Data storage and exchange in interdisciplinary research projects, that focus on spatially distributed field data collection in an organised framework are key issues. The overall and sustainable success of such projects depends on the well organised data management and data exchange of/for all projects. Therefore, the aim of this project is to solve the main problems of data storage and exchange within an interdisciplinary project by using a complex spatial database that allows the management of heterogeneous spatial and attribute data. Besides geographical and attribute data, e.g. multi-scaled field maps, this database includes metadata, literature, file management, project staff and publication, as well as picture and video data and provides as a basis for the external and internal presentations of partial results and conclusions. A special focus is the sustainable use of all gathered data within the proposed CRC also after the project is finished.

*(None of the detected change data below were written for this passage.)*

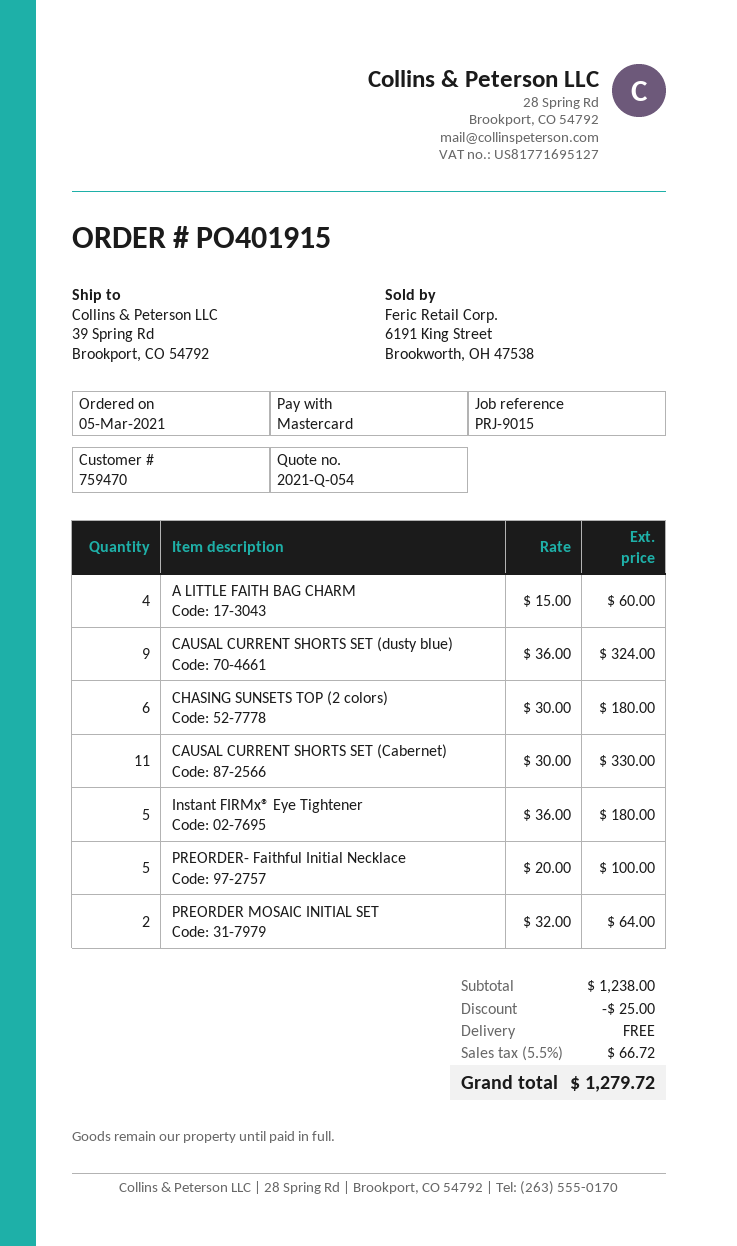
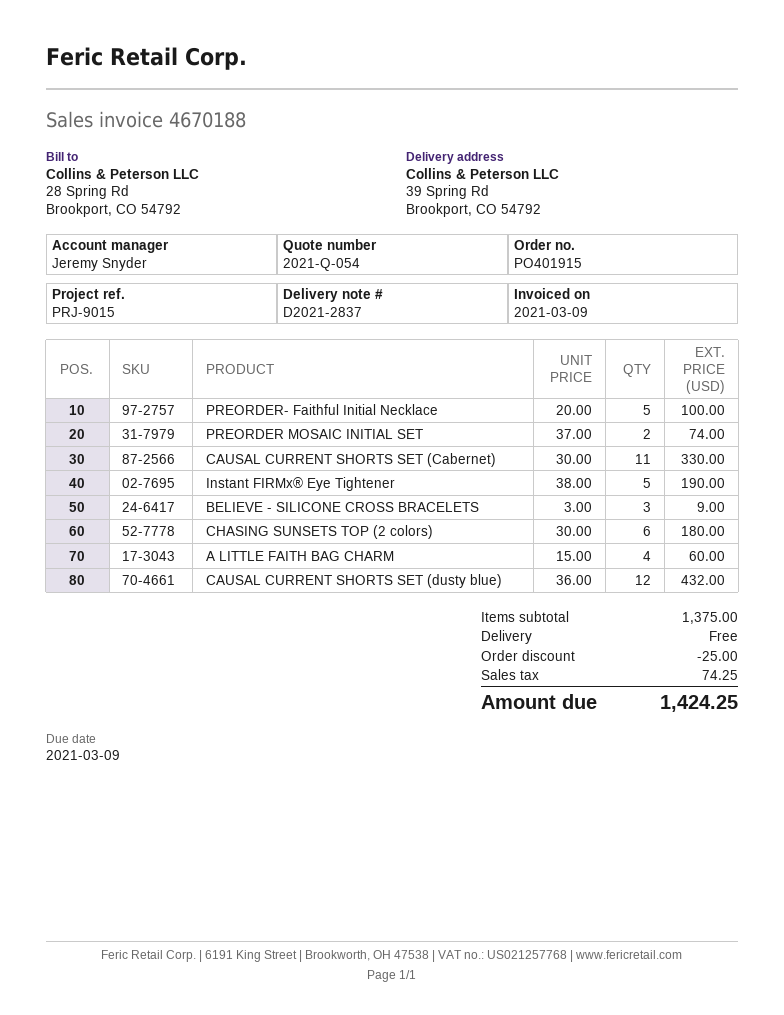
CAUSAL CURRENT SHORTS SET (dusty blue): 9 x 36.00 = 324.00 -> 12 x 36.00 = 432.00
Instant FIRMx® Eye Tightener: 5 x 36.00 = 180.00 -> 5 x 38.00 = 190.00
PREORDER MOSAIC INITIAL SET: 2 x 32.00 = 64.00 -> 2 x 37.00 = 74.00
BELIEVE - SILICONE CROSS BRACELETS: none -> 3 x 3.00 = 9.00
subtotal: 1238.00 -> 1375.00
tax: 66.72 -> 74.25
total: 1279.72 -> 1424.25

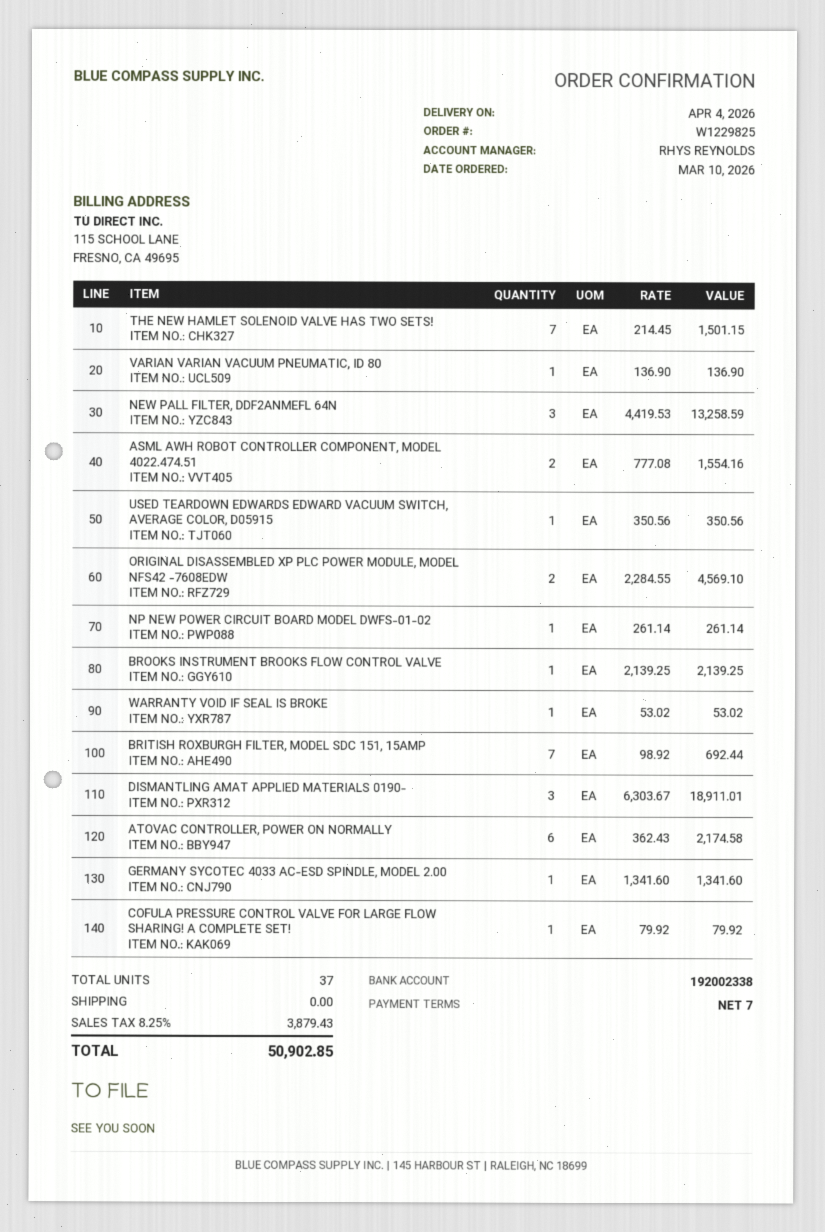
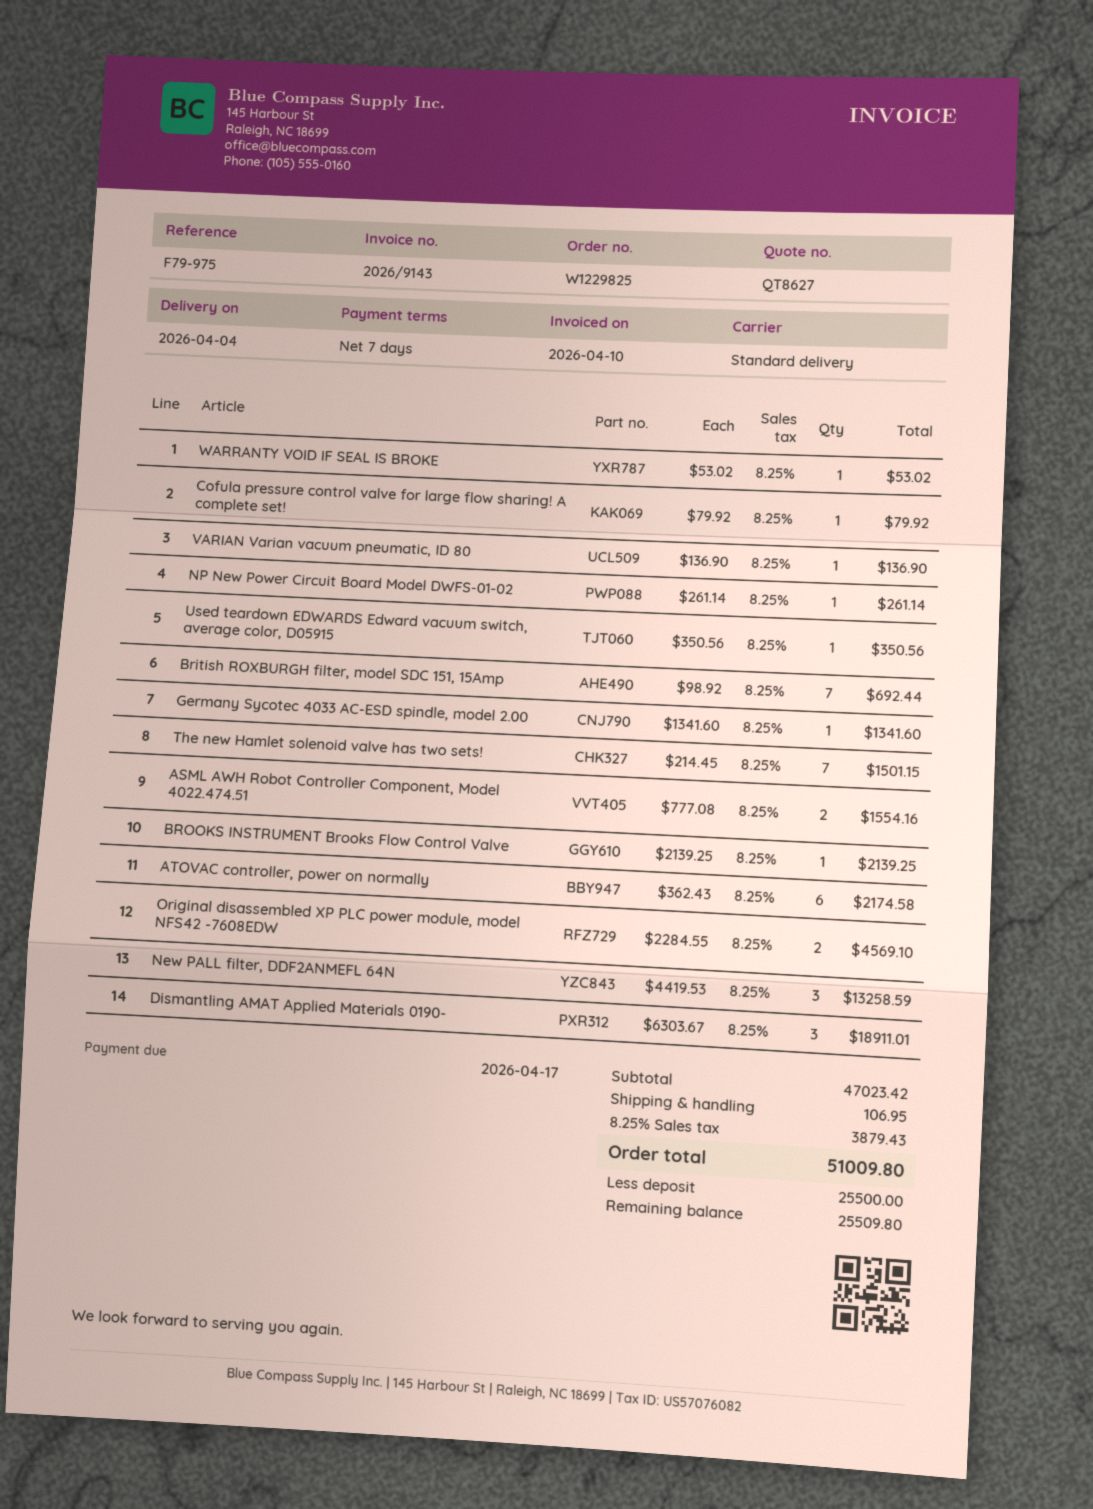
shipping: 0.00 -> 106.95
total: 50902.85 -> 51009.80

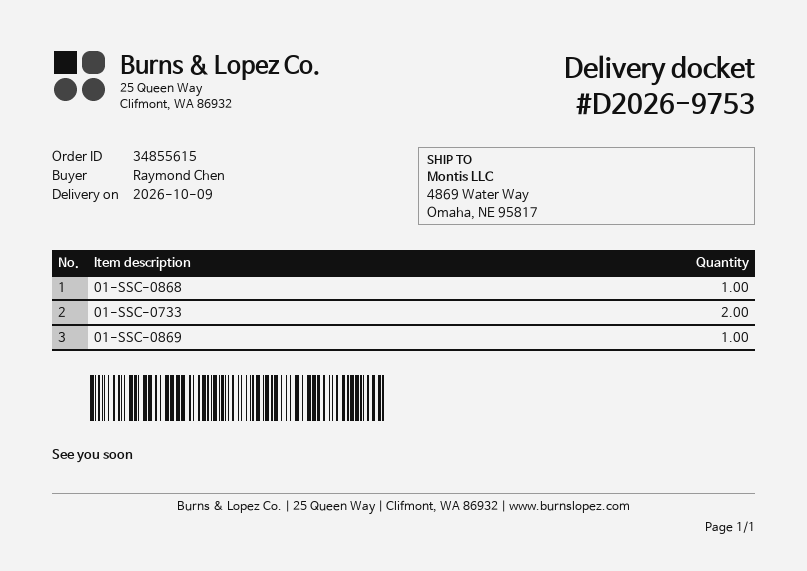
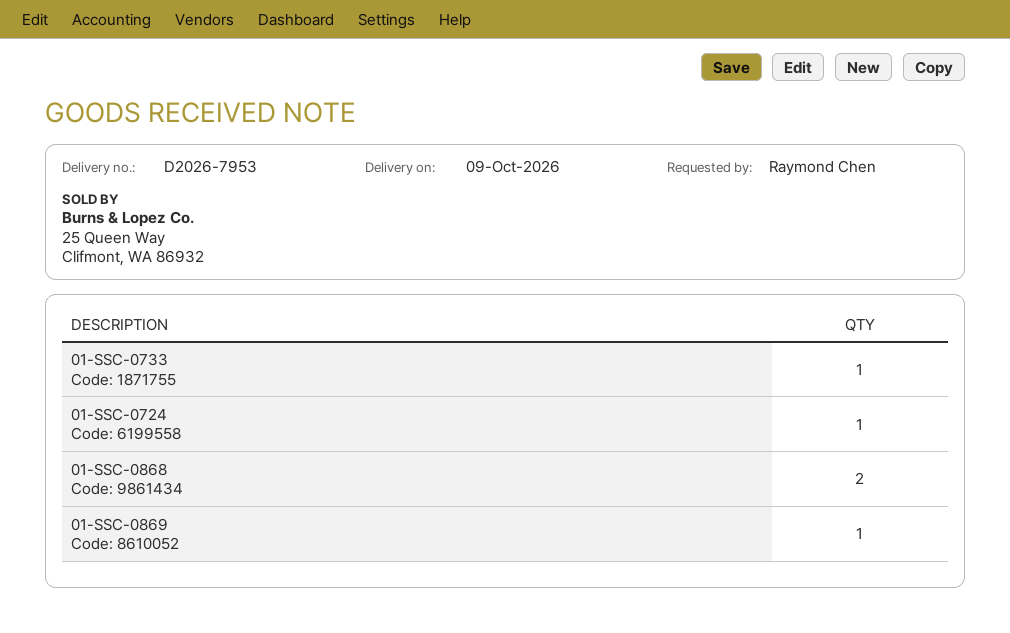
delivery note number: D2026-9753 -> D2026-7953
01-SSC-0868: 1 -> 2
01-SSC-0733: 2 -> 1
01-SSC-0724: none -> 1

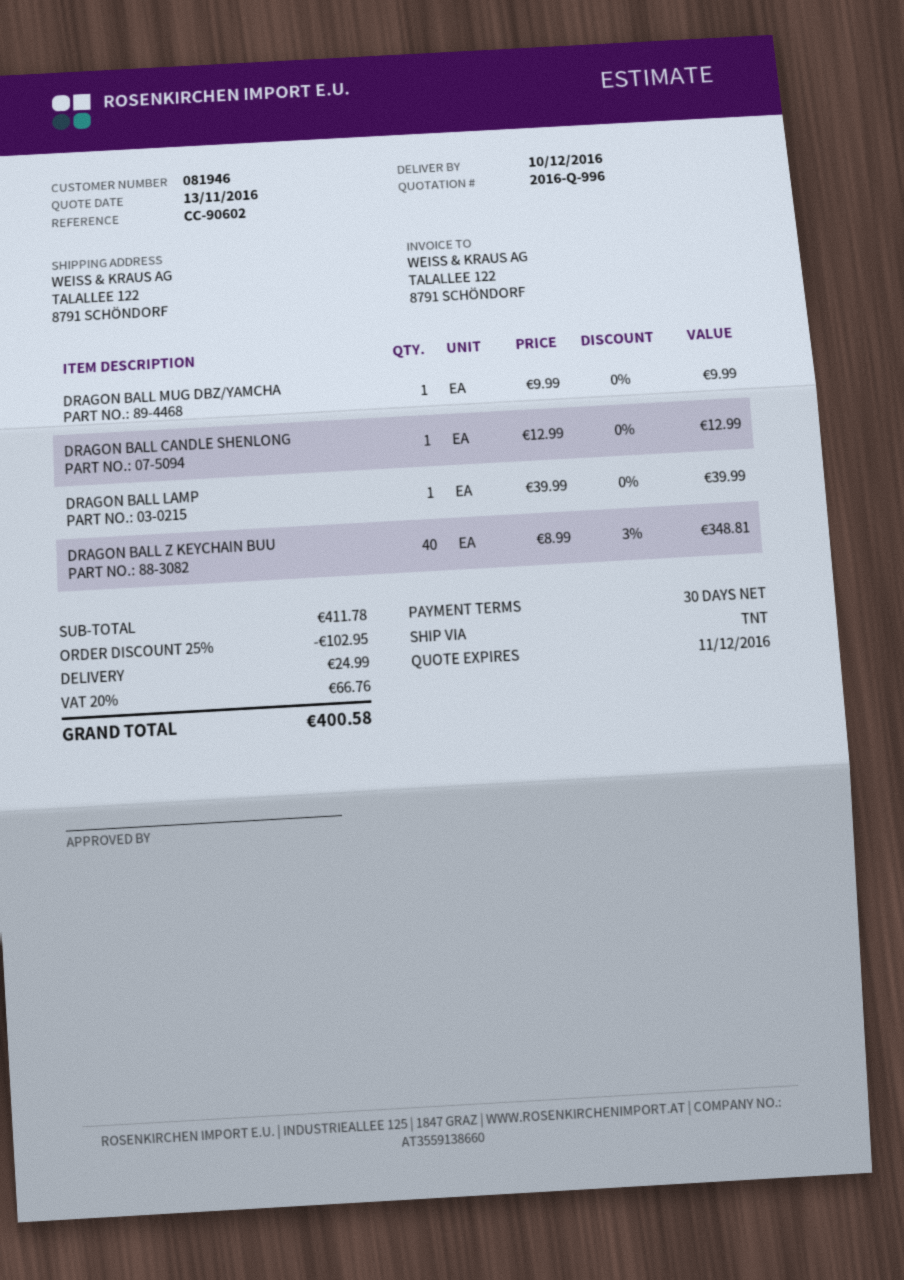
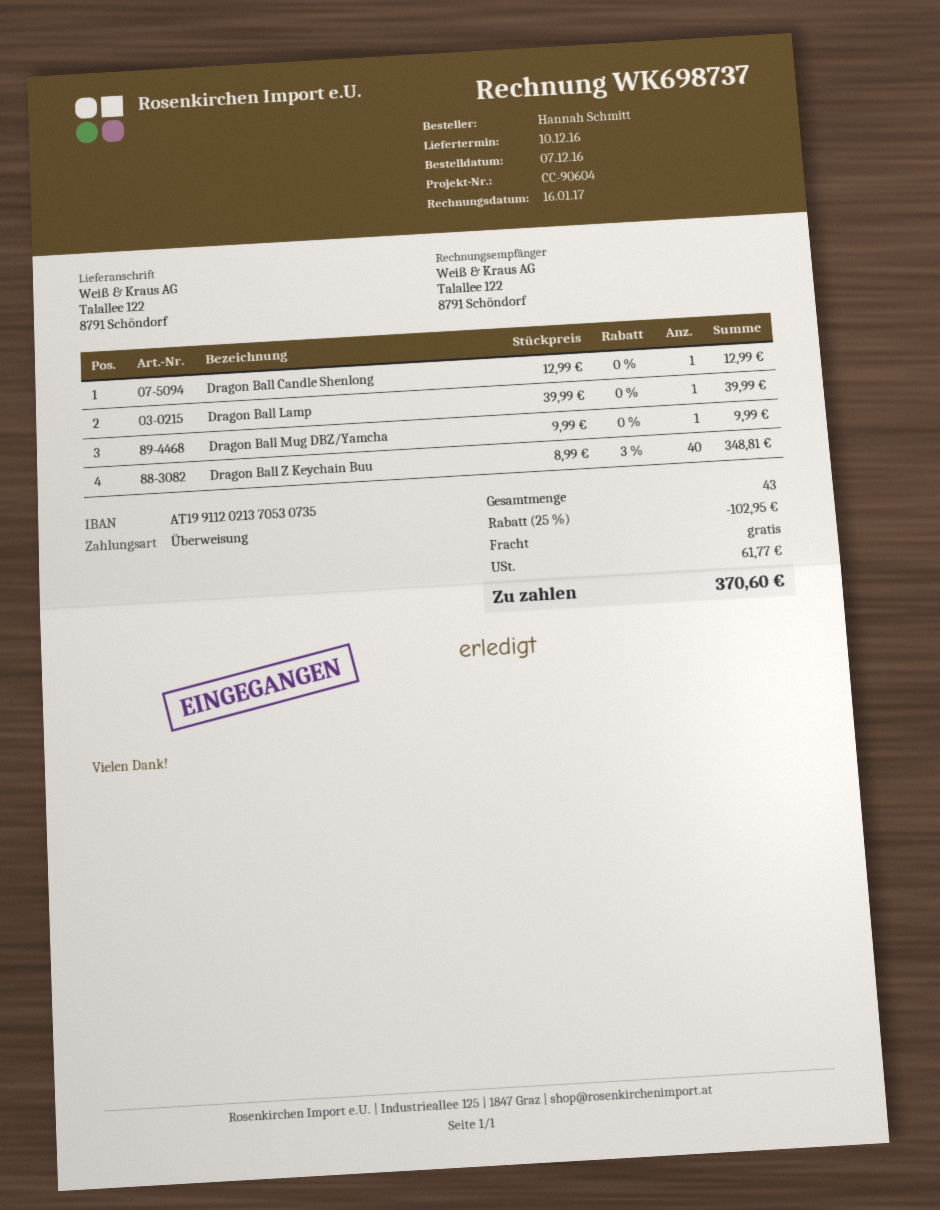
reference: CC-90602 -> CC-90604
shipping: 24.99 -> 0.00
tax: 66.76 -> 61.77
total: 400.58 -> 370.60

Organised data management and the implementation of comprehensive project databases are essential in interdisciplinary research projects. The establishment of a project database is a key task. Examples of research projects with a central project database are: CRC/TR32, CRC 299, CRC 522, CRC 564, IRTG 769, the GLOWA projects (Danube, IMPETUS, Volta etc.), as well as the EU funded NOFRETETE project.

The overall aim and task of this project is to implement and maintain a project database that stores, manages and aggregates all data from the other projects. The work programme will be divided into three major periods.

  1. Within in the first period, the focus will be on the development of the database framework. This includes the determination of the relevant data by implementing a questionnaire about data and software.
  2. The second project period will be characterised by the design, development and implementation of the project database. Besides the storage of the collected data, the focus will also be on its metadata.
  3. The development of an online graphical user interface (GUI) which accesses the database will be realised within the third period. To meet the requirements of creating a user-friendly comprehensive database management system, self developed functionalities and interfaces, based on Web-GIS technologies, will be carried out.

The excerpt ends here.